• [Exercise objective]: Nothing but an exact reproduction of the records, pictures excluded, should be returned.
════════
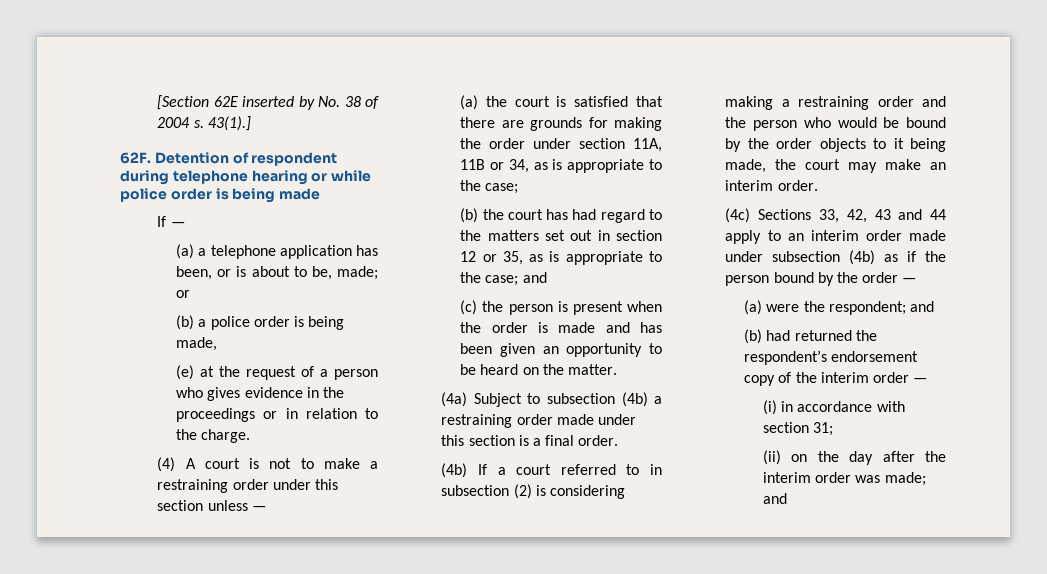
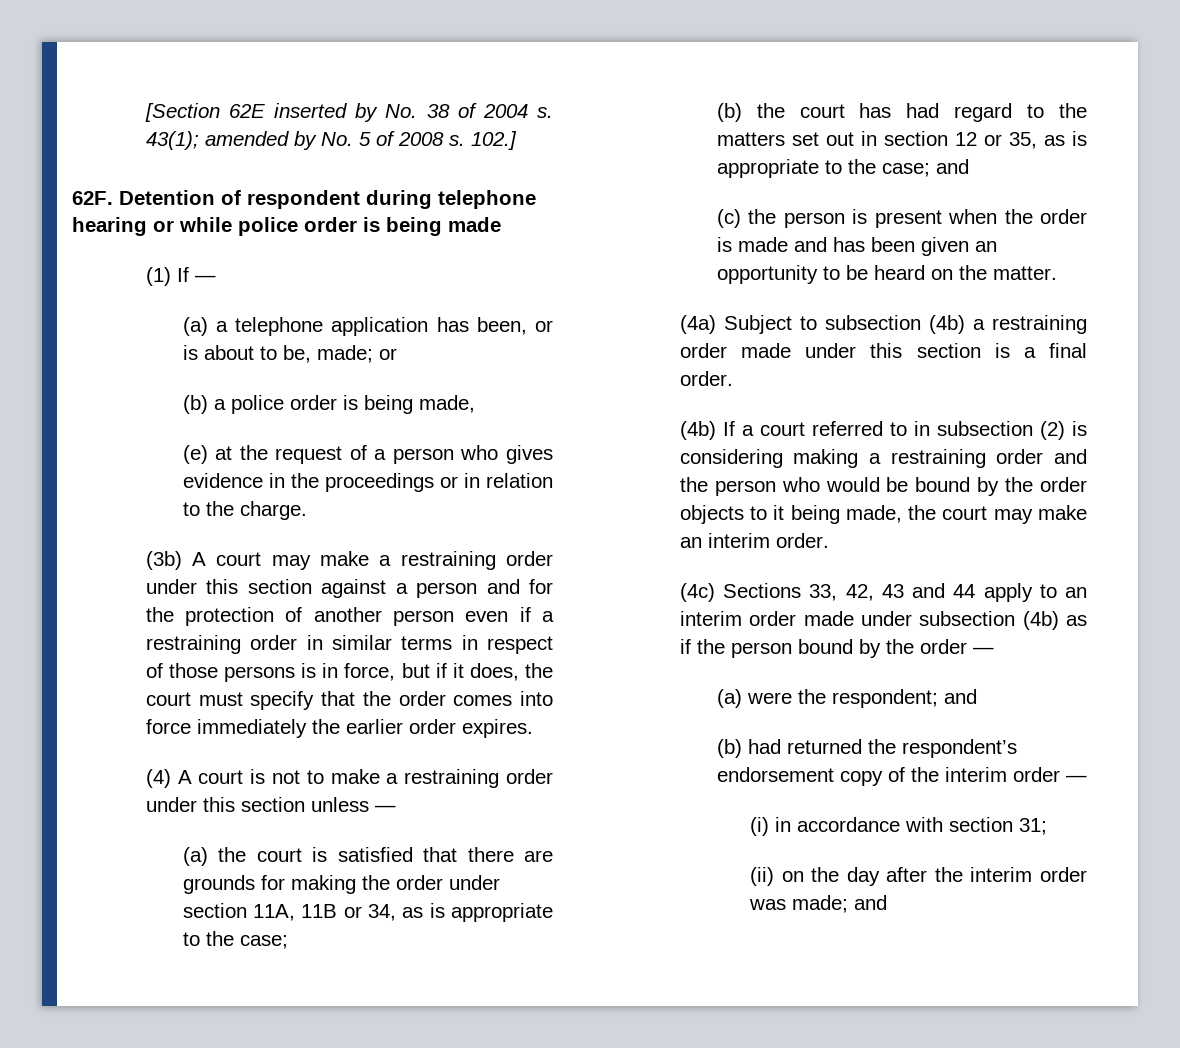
- 43(1).]
+ 43(1); amended by No. 5 of 2008 s. 102.]
- If —
+ (1) If —
+ (3b) A court may make a restraining order under this section against a person and for the protection of another person even if a restraining order in similar terms in respect of those persons is in force, but if it does, the court must specify that the order comes into force immediately the earlier order expires.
════════
• [Task solution]:
- 43(1).]
+ 43(1); amended by No. 5 of 2008 s. 102.]
- If —
+ (1) If —
+ (3b) A court may make a restraining order under this section against a person and for the protection of another person even if a restraining order in similar terms in respect of those persons is in force, but if it does, the court must specify that the order comes into force immediately the earlier order expires.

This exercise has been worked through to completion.